Vol 15 Edition 1

Hepatitis C and people who inject drugs: what’s happening around Australia? (part 1)

Hepatitis C is a disease that has had serious impacts in Australia.

An estimated 800 people die from complications of the disease each year. It remains the number one reason for liver transplantation.

But in Australia we are now making strong inroads into tackling hepatitis C. Ground-breaking new direct-acting antivirals (DAA) treatments mean that the disease, if treated properly, can be cured with fewer side effects than previous treatments. Of those people who have been treated with these drugs so far around 95 per cent have been cured.

This is extremely positive news for Australians living with hepatitis C. But of course just because new treatments exist it doesn’t mean the disease is no longer having an impact.

In 2015, an estimated 227,310 people were living with chronic hepatitis C infection in Australia, among whom 19 per cent commenced DAA treatment between March 2016 and June 2017. It is estimated that there are now approximately 190,000 to 200,000 people living with chronic hepatitis C in Australia. This takes into consideration new infections.

The Australian Government has set an ambitious target to eliminate hepatitis C in Australia by 2030 and we must remember that people who inject drugs are a vital piece of the hepatitis C puzzle. The prevalence of people in this group who attend NSPs and have hepatitis C is 55-70 per cent and the majority of new infections in Australia are coming from people who share injecting equipment.

NSPs reach more people who inject drugs than any other service, so there is an important opportunity to capitalise on this connection.

Around Australia there are a range of programs in place that are making a difference for people who inject drugs.

Western Australia

  • Estimated number of people living with hepatitis C in 2015: 20,549
  • Uptake of DAA treatment in (March 2016 to June 2017): 3320 (16 per cent)

In Western Australia, Hepatitis WA and the WA Substance Users Association provide hepatitis C treatment clinics, with target groups including people who are currently injecting drugs.

A lot of work is underway to promote testing and treatment including the clever use of videos on social media to encourage more Aboriginal people to get tested and treated. Pre-packaged needle kits such as Fitpacks and Fitsticks, which are distributed through NSPs and sold in pharmacies, feature labels with useful information such as the importance of testing and the new treatments that are available.

One of the challenges Western Australia faces is developing more NSP sites, particularly in regional and rural areas where they are few and far between. Much more also needs to be done to develop and implement strategies to increase access to NSPs for Aboriginal and Torres Strait Islander people who inject drugs as well as access to sterile injecting equipment in prisons.

Northern Territory

  • Estimated number of people living with hepatitis C in 2015: 3606
  • Uptake of DAA treatment (March 2016 to June 2017): 430 (12 per cent)

The task in the Northern Territory is a difficult one given that the territory has such a small population size spread over a large area. Client and staff movement and staff turnover can make it difficult to engage clients about safe injecting practices, testing, treatment and follow up.
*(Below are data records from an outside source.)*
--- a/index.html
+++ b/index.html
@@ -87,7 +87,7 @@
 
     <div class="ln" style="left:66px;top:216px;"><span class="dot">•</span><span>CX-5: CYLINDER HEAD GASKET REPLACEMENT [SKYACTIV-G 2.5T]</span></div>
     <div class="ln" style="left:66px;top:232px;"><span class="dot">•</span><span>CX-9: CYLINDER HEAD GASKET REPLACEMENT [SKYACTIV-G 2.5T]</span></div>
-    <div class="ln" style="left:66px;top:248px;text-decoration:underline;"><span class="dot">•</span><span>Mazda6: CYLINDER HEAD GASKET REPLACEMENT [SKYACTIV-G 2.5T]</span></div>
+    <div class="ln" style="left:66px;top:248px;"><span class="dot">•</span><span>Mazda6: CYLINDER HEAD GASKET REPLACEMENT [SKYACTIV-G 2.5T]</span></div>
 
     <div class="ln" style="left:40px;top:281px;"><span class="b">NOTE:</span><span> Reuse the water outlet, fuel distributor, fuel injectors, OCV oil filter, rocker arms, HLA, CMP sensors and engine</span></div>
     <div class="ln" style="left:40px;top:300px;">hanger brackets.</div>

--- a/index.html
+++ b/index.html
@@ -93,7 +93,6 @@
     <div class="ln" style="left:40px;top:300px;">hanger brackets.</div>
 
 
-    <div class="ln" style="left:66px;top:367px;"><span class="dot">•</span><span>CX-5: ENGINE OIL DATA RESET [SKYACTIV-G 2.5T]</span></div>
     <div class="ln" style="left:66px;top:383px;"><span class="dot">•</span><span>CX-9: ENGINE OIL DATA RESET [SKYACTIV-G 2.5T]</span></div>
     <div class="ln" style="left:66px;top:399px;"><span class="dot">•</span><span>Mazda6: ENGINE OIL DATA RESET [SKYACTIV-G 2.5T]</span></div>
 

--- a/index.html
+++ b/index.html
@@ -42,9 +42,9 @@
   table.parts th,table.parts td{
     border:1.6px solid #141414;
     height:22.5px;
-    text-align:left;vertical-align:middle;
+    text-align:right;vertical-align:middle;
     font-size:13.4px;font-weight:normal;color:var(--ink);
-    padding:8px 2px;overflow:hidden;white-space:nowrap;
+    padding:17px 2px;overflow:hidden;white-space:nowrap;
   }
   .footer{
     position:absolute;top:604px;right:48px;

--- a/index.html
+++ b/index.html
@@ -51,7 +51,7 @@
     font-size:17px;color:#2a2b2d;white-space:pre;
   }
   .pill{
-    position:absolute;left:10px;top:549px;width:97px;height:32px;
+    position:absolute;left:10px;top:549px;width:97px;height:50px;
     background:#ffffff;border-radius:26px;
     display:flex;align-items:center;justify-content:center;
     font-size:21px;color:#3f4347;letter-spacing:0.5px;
The territory has three primary NSP outlets, which handle around 80 per cent of occasions of service. The Northern Territory AIDS and Hepatitis Council (NTAHC) raises awareness about the availability of direct-acting antivirals with clients and works with people living with hepatitis C through its care and support program and sex worker outreach programs.

A lot of work in the territory involves spreading the message of blood-borne viruses, including hepatitis C, and the importance of getting tested. Specialist sexual health service Clinic 34 promotes testing for clients who inject and remote sexual health teams do the same. The Sexual Health and Blood Born Virus Unit and NTAHC deliver education as well as needle and syringe program orientation in primary care settings as well as the broader community. Awareness of hepatitis C is also promoted through events such as World Hepatitis Day and International Overdose Awareness Day.

Victoria

  • Estimated number of people living with hepatitis C in 2015: 55,261
  • Uptake of DAA treatment (March 2016 to June 2017): 10,770 (19 per cent)
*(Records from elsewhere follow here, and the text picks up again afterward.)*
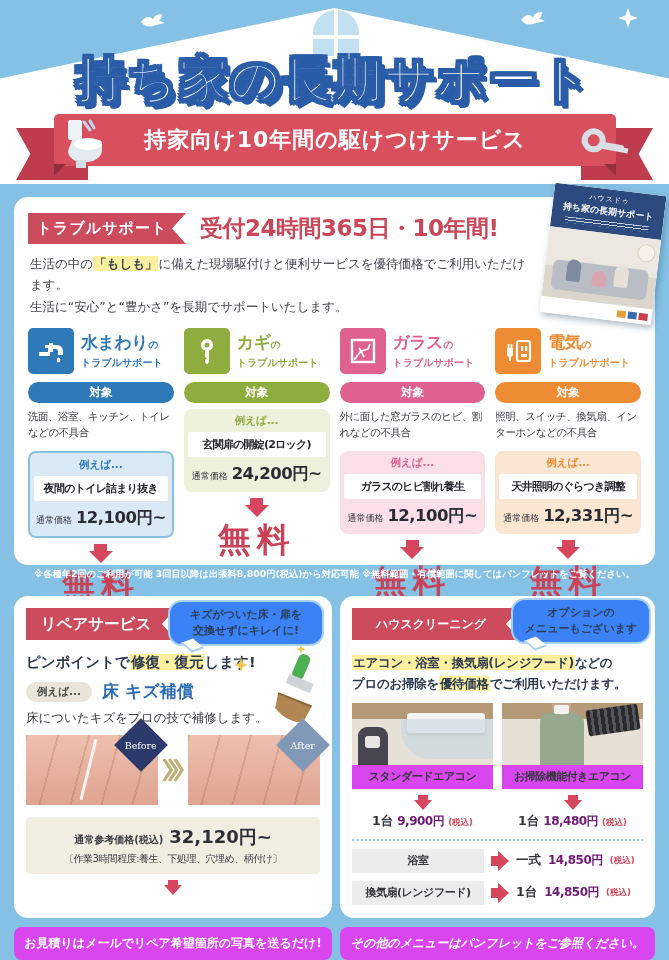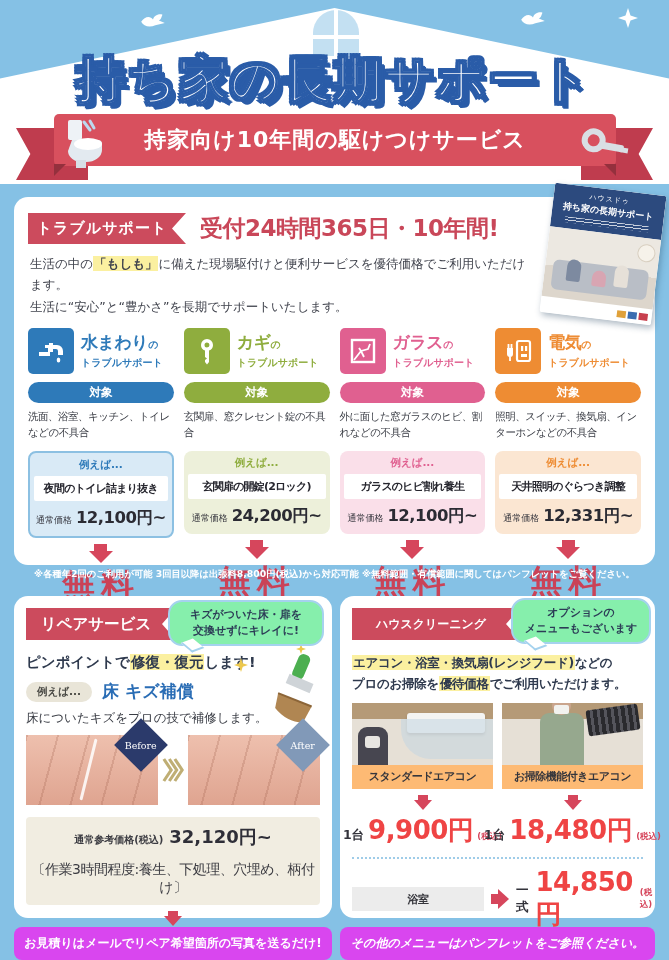--- a/index.html
+++ b/index.html
@@ -319,7 +319,6 @@
           </div>
         </div>
         <div class="target-pill">対象</div>
-        <div class="col-desc">玄関扉、窓クレセント錠の不具合</div>
         <div class="ex-box">
           <div class="ex-label">例えば...</div>
           <div class="ex-strip">玄関扉の開錠(2ロック)</div>

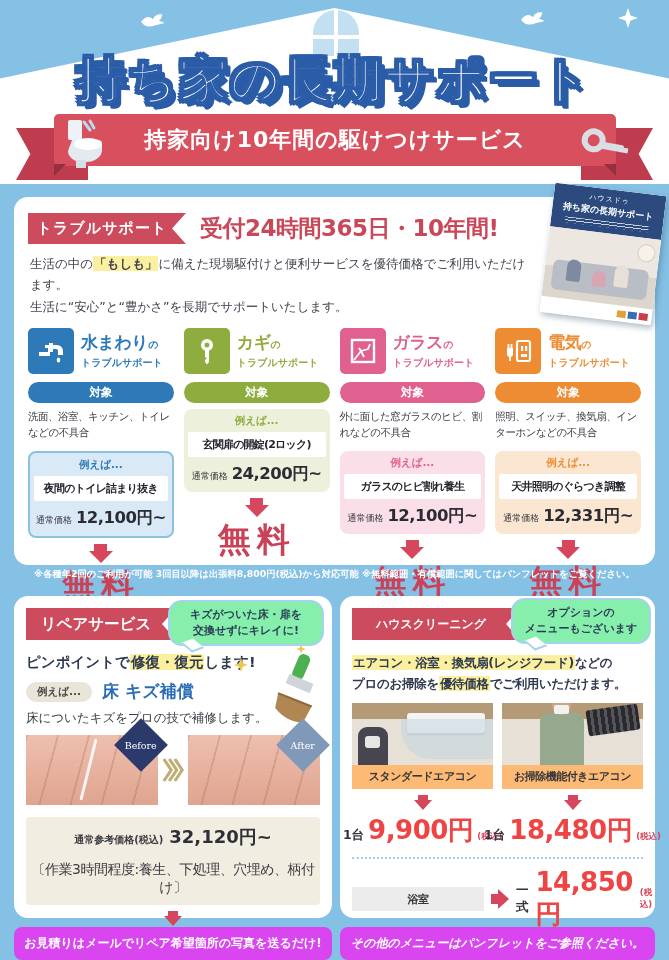--- a/index.html
+++ b/index.html
@@ -124,7 +124,7 @@
   .panel-repair .flag-badge { width:150px; height:32px; font-size:15.5px; }
   .panel-clean  .flag-badge { width:168px; height:32px; font-size:12px; }
   .bubble {
-    position:absolute; background:#86efac; border:2px solid #a5d2ee; border-radius:14px;
+    position:absolute; background:#3b82f6; border:2px solid #a5d2ee; border-radius:14px;
     padding:5px 8px; text-align:center; font-size:11px; font-weight:800; color:#2c3c56;
     line-height:1.45; z-index:3;
   }

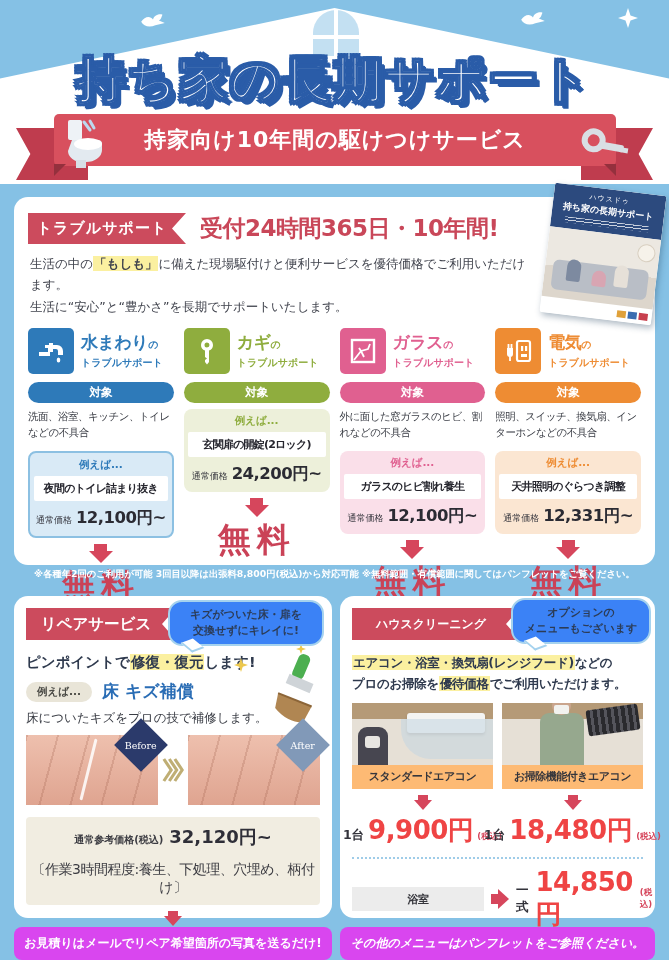--- a/index.html
+++ b/index.html
@@ -190,7 +190,7 @@
   .cphoto2 .person::after { content:""; position:absolute; left:14px; top:-8px; width:15px; height:9px; background:#f2f2ef; border-radius:2px; }
   .cphoto2 .filter { position:absolute; right:4px; top:4px; width:52px; height:26px; transform:rotate(-8deg);
     background:repeating-linear-gradient(90deg,#2a2a2e 0 4px,#55555c 4px 7px); border-radius:3px; }
-  .ac-label { margin-top:0; width:100%; height:24px; background:#fdba74; color:#36363c;
+  .ac-label { margin-top:0; width:100%; height:24px; background:#d946ef; color:#36363c;
     font-size:11px; font-weight:700; display:flex; align-items:center; justify-content:center;
     letter-spacing:-0.5px; white-space:nowrap; }
   .ac-price { margin-top:3px; display:flex; align-items:baseline; gap:4px; white-space:nowrap; }

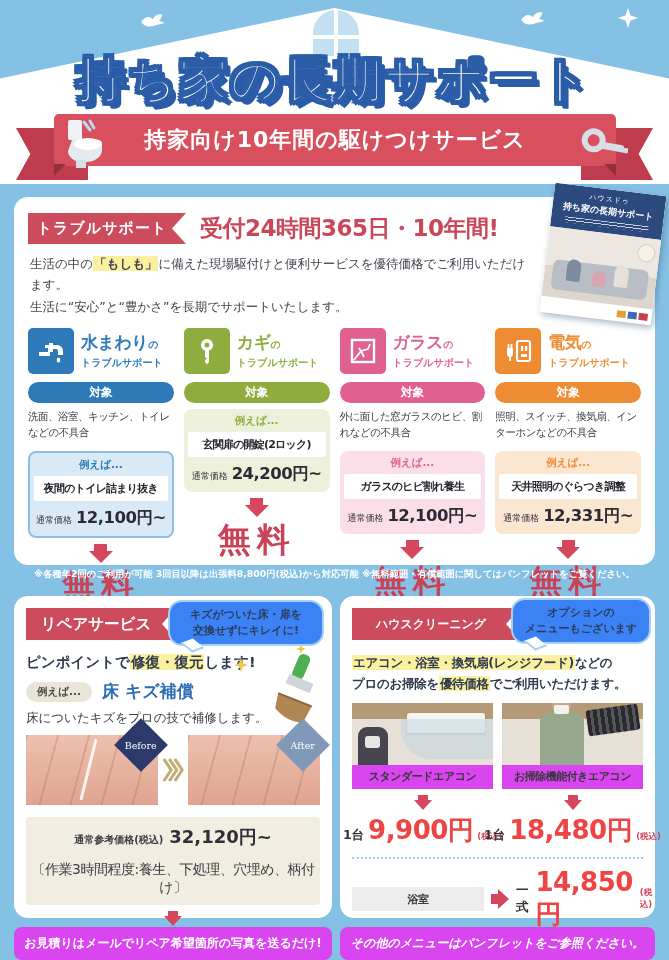--- a/index.html
+++ b/index.html
@@ -195,7 +195,7 @@
     letter-spacing:-0.5px; white-space:nowrap; }
   .ac-price { margin-top:3px; display:flex; align-items:baseline; gap:4px; white-space:nowrap; }
   .unit { font-size:12.5px; font-weight:800; color:#33333b; }
-  .big-price { font-size:26px; font-weight:900; color:#ef4444; letter-spacing:-0.5px; }
+  .big-price { font-size:12px; font-weight:900; color:#701a75; letter-spacing:-0.5px; }
   .tax { font-size:8.5px; font-weight:700; color:#d6465c; }
   .dotted { margin-top:9px; border-top:2px dotted #9fcce8; }
   .svc-row { margin-top:8px; display:flex; align-items:center; gap:7px; }

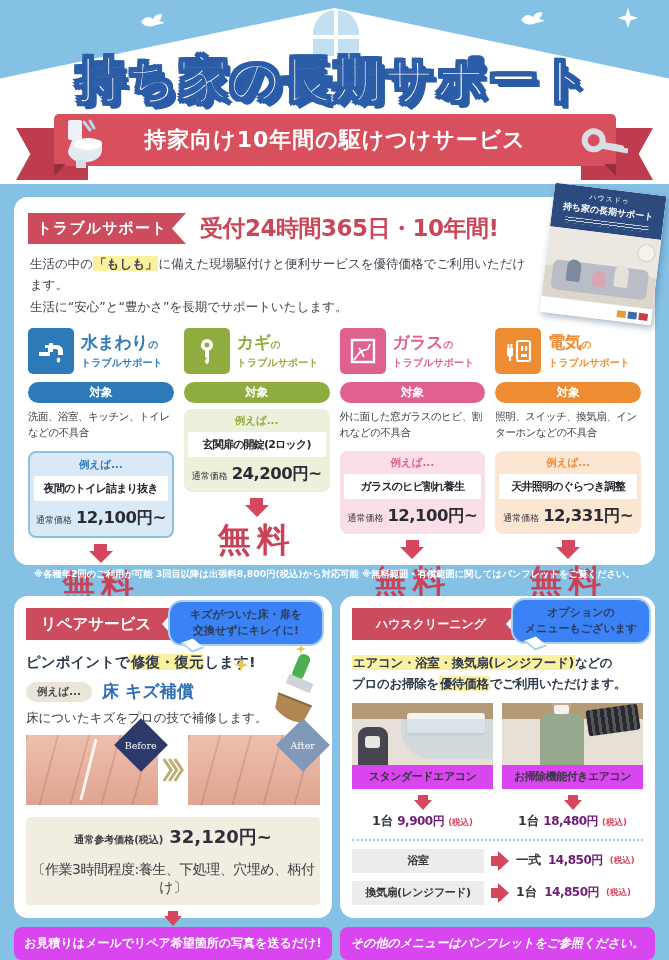--- a/index.html
+++ b/index.html
@@ -162,7 +162,7 @@
   .beige-line1 { display:flex; align-items:baseline; justify-content:center; gap:6px; }
   .beige-lbl { font-size:10px; color:#3c3c42; font-weight:600; }
   .beige-price { font-size:18px; font-weight:800; color:#2f2f38; }
-  .beige-note { margin-top:12px; font-size:14px; color:#3c3c42; letter-spacing:-0.5px; }
+  .beige-note { margin-top:3px; font-size:10px; color:#3c3c42; letter-spacing:-0.5px; }
   .discount { margin-top:2px; text-align:center; color:#cf4056; white-space:nowrap; }
   .discount-pre { font-size:15px; font-weight:800; }
   .discount-val { font-size:27px; font-weight:900; letter-spacing:-0.5px; }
The Victorian Hepatitis C Strategy 2016–2020 sets targets to increase prevention, testing and treatment of hepatitis C, and to reduce stigma and discrimination.
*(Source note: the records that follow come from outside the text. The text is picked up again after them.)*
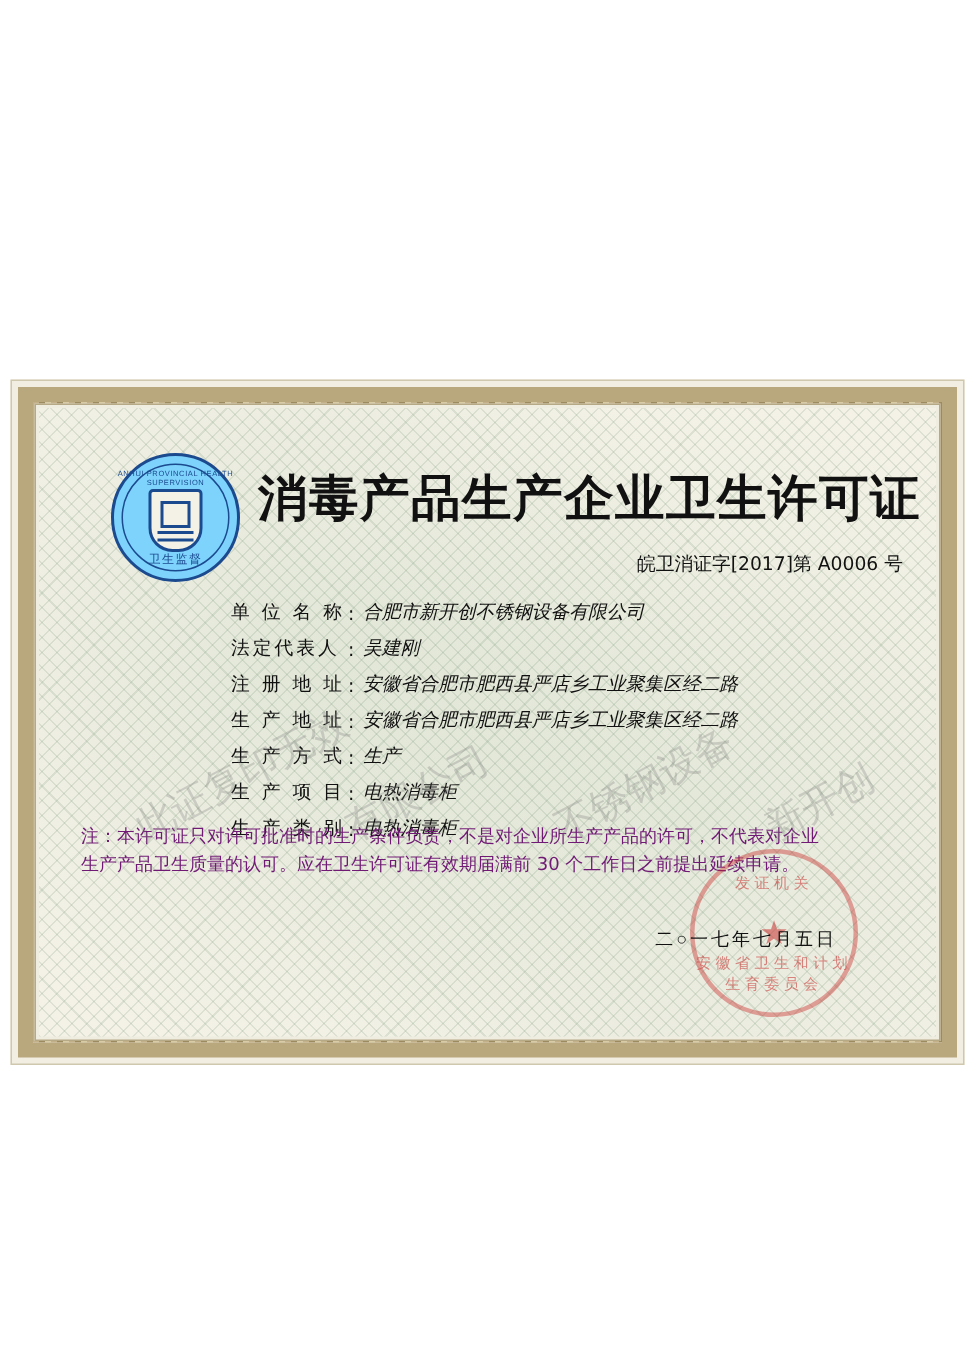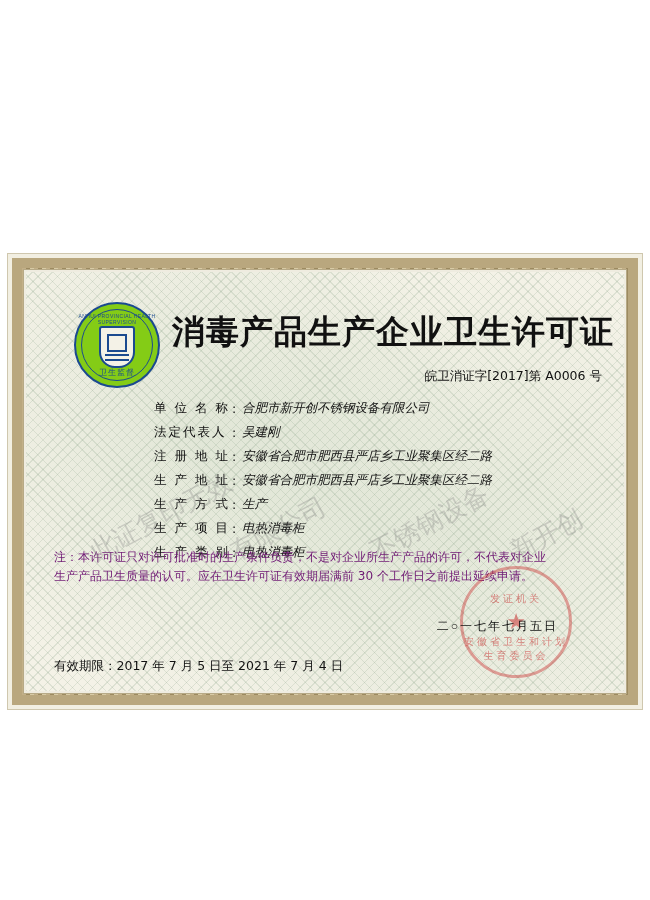--- a/index.html
+++ b/index.html
@@ -96,7 +96,7 @@
     height: 86px;
     border-radius: 50%;
     border: 2px solid #1b4a8f;
-    background: #84cc16;
+    background: #7dd3fc;
     box-sizing: border-box;
   }
   .emblem .ring2 {

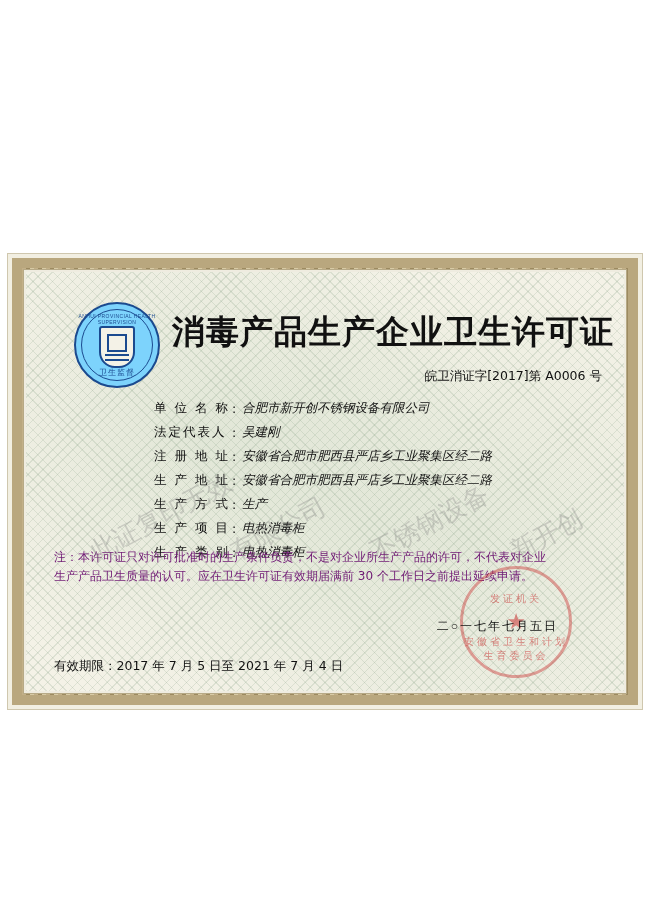--- a/index.html
+++ b/index.html
@@ -259,7 +259,7 @@
     letter-spacing: 3px;
     font-family: "DejaVu Sans", sans-serif;
   }
-  .seal-text.top { top: 23px; }
+  .seal-text.top { top: 13px; }
   .seal-text.bottom { bottom: 12px; }
 
   .valid {

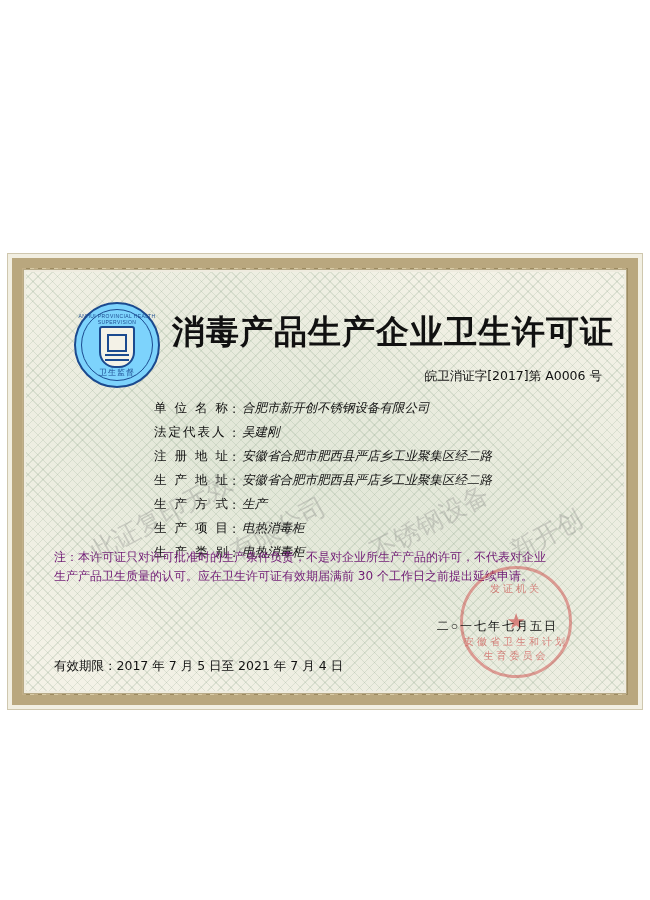--- a/index.html
+++ b/index.html
@@ -377,7 +377,6 @@
 
       <div class="issue-date">二○一七年七月五日</div>
 
-      <div class="valid">有效期限：2017 年 7 月 5 日至 2021 年 7 月 4 日</div>
 
       <div class="watermark">
         <div class="wm-line wm1">此证复印无效</div>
The Victorian Hepatitis C Elimination Working Group has been established to ensure as many Victorians as possible are screened, tested and able to access the new treatments, as quickly as possible. The Government has also partnered with the Primary Health Network Alliance to build specific and local hepatitis C clinical health pathways.

The Victorian HIV and Hepatitis Integrated Training and Learning program delivers comprehensive education and training for GPs on the diagnosis, treatment and management of hepatitis B and C. Meanwhile, the Eliminate Hepatitis C Partnership, a collaboration of service providers, government departments and researchers in Victoria, is aiming to increase the uptake of treatment for hepatitis C virus infection among people who inject drugs.

The focus can’t just be on just curing those who have been infected by hepatitis C, it is vital to work to help stop it spreading in the first place by reducing or preventing the sharing of injecting equipment. That also includes promoting testing and treatment and educating people who inject drugs about the disease.